I play most of my golf at Chester River Yacht and Country Club, a country club over on Maryland’s Eastern Shore that is longer on country than it is on club. It’s a relaxed place: there are no tee times and very rarely do we ever wait on other players in front of us. In fact, very rarely do we even see other players anywhere on the course. Four-hour rounds are common; often a friend and I can get around in under three. Even more importantly, the place is beautiful: herons stalk the ponds, eagles or ospreys soar overhead, and snapping turtles have been known to lay their eggs in the sand traps around number 12. At dawn or dusk, the course is a splendidly silent place, lit from within by a thousand glowing candles, an outdoor cathedral that beckons the pilgrim and recharges his weary soul
But even that is not why I play. I play for friendship. There is regular gaggle of golfers I play with on Saturdays at noon. We’re of roughly even ability, even temperament, and almost even intellect. (I say ‘almost’ because one of us has a couple of Pulitzers in his bag.) There is plenty of good fellowship on the course and in the bar. We applaud good shots and say little about bad ones; if any money changes hands, it is very little and immediately disbursed on drink by the winner. Bitterness never rears its ugly head; disappointment never lingers long.

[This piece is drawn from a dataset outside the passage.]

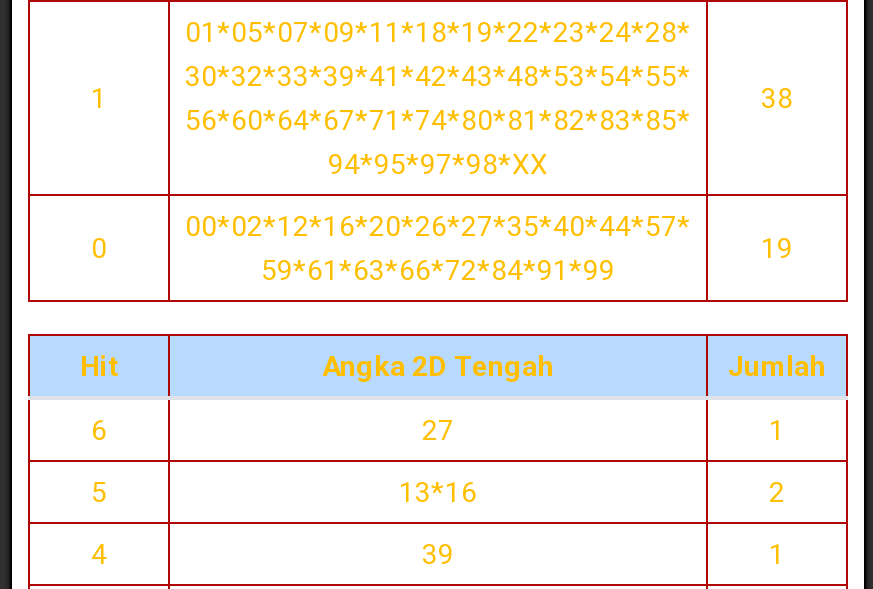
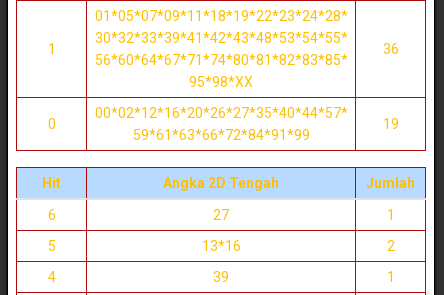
- 38
+ 36

- 94*95*97*98*XX
+ 95*98*XX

I have given each my pals a nickname which I write down on our common scorecard to preserve anonymity and to keep things light. There is Eggman, a house painter so named because he is convinced that the egg proceeded the chicken; The Knife because his surname is Mack; Jim goes by Dan because his surname sounds like that funk band of the 90s, Steely Dan. “Crumpets” lives part of the year in London. Then there is Hoondog, Clark, Letters, and Rub; the last relates to the fact that the bearer once took a course in Swedish massage. I am called Steve because on occasion I hit low stingers that fly like bullets that reminded the Eggman of an old Steve McQueen movie. (NB: one cannot give one’s self a nickname; it must be bestowed by another, like a knighthood.)
We are friends on and off the course. Although I am relatively new to the group, we have pushed each through middle age and on toward retirement. In fact, Crumpets just crossed that threshold; I expect his handicap will be going down this summer.
So that’s why I play: to be part of a couple of foursomes moving companionably along the fairways of life, avoiding the hazards whenever possible and occasionally tapping in for birdie.
Fore!
After careers in both international development (Special Olympics) and secondary education (Landon School), Jamie Kirkpatrick bought a home on the Eastern Shore in 2011. Now he’s a happily married freelance writer and photographer who plays golf and the bagpipes with equal facility. Jamie’s writing and photography have appeared in The Baltimore Sun and The Philadelphia Inquirer. He is currently at work on a new book called “Musing Right Along.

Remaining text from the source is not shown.